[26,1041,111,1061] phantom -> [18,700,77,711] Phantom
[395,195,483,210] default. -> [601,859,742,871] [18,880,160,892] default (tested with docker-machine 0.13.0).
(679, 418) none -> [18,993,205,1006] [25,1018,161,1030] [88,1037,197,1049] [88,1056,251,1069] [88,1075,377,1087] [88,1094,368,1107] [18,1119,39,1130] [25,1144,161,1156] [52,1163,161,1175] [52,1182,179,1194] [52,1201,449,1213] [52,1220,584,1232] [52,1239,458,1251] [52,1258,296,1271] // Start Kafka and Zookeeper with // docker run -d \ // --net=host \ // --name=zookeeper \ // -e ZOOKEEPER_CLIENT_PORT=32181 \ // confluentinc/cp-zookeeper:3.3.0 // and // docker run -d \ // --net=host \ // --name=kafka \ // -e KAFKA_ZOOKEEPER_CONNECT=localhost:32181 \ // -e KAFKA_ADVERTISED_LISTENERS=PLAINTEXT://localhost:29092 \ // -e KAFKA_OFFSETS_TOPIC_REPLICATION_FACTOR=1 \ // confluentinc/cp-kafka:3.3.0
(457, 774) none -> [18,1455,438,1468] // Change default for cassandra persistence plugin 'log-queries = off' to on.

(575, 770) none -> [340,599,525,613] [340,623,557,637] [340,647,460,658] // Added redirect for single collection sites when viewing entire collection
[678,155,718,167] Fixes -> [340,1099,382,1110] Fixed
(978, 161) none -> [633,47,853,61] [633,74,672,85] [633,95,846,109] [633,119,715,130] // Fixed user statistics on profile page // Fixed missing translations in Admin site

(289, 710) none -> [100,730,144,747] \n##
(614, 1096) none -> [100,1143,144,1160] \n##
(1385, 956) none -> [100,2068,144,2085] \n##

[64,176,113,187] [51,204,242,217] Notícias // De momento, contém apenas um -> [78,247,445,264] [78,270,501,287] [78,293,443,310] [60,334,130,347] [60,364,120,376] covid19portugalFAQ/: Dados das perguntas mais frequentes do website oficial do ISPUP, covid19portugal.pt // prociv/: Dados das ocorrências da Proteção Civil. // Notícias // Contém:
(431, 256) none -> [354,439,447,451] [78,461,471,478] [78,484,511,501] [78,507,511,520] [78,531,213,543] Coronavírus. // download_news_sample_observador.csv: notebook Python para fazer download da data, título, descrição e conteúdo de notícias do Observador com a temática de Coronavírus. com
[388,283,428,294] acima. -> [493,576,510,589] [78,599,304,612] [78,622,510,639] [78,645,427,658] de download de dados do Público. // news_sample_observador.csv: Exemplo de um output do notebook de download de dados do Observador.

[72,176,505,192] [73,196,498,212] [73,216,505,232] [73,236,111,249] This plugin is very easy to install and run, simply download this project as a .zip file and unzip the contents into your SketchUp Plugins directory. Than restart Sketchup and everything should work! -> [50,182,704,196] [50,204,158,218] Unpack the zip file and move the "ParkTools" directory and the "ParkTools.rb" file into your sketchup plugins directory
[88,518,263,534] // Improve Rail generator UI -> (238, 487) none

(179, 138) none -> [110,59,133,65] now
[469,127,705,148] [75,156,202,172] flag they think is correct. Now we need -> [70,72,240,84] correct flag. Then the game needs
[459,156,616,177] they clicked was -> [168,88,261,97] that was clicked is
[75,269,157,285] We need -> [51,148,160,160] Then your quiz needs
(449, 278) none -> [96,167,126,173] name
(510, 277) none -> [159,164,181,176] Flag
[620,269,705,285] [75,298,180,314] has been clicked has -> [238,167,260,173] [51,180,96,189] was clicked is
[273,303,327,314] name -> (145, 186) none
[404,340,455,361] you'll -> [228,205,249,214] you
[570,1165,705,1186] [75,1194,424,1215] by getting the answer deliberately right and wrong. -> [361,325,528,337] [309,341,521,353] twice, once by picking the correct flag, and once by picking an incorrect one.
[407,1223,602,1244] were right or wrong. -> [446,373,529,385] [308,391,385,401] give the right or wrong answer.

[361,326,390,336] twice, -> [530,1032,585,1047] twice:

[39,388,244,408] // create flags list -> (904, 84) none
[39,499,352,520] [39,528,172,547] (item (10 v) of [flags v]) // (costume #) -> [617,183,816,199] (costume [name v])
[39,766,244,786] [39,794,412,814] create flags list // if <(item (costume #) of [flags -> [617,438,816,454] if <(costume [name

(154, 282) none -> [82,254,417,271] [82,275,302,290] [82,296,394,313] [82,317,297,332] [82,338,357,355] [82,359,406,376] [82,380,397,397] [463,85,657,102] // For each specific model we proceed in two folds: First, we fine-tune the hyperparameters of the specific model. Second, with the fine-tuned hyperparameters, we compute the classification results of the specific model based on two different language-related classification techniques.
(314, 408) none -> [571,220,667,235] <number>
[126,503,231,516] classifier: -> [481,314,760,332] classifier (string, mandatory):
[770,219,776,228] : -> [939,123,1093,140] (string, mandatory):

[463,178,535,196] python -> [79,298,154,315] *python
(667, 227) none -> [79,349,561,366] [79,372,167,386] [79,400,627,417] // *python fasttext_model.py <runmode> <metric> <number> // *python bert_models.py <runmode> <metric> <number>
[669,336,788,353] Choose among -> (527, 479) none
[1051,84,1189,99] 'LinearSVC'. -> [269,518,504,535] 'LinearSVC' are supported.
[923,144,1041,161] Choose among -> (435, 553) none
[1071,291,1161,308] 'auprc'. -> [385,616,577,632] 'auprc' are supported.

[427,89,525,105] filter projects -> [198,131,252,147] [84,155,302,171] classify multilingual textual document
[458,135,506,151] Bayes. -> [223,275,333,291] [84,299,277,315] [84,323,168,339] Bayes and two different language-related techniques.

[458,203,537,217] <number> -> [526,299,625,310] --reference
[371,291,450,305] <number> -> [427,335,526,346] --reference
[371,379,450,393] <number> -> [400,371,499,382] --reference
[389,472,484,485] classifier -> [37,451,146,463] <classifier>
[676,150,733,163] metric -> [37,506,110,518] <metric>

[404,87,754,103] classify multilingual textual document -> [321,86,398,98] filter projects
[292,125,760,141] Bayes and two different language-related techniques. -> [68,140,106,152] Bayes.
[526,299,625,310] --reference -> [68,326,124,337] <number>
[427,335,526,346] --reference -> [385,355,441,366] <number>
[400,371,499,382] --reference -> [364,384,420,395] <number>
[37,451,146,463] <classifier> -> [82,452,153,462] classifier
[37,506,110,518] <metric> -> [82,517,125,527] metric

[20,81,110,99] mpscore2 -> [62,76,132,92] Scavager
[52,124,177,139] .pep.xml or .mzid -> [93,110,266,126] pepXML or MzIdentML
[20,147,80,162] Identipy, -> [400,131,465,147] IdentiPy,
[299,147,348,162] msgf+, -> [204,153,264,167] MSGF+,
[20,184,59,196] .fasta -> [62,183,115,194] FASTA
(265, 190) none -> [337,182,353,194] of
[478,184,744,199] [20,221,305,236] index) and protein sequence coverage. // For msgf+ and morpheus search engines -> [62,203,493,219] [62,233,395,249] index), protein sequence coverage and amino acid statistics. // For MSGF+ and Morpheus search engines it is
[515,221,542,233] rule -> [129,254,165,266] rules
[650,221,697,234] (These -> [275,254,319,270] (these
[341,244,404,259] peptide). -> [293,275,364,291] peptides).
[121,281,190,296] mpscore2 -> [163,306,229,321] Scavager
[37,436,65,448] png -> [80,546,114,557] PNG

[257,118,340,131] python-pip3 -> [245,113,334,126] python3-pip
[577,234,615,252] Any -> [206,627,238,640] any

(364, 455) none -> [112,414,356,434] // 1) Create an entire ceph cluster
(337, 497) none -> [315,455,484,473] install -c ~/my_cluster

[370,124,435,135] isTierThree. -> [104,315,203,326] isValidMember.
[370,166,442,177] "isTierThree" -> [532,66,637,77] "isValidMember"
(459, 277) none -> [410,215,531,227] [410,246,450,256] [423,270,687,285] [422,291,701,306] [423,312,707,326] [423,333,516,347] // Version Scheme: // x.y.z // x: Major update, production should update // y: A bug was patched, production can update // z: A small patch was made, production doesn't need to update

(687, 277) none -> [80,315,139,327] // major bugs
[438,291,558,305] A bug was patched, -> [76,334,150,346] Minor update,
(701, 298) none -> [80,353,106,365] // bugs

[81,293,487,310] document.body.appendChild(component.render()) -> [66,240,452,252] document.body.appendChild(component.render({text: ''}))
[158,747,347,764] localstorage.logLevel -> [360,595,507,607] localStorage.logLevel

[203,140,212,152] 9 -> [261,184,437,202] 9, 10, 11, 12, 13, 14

* **BRIEF**
Tell me how many lines in the data include "Then", giving only the number.

* **EXERCISE RESPONSE**
2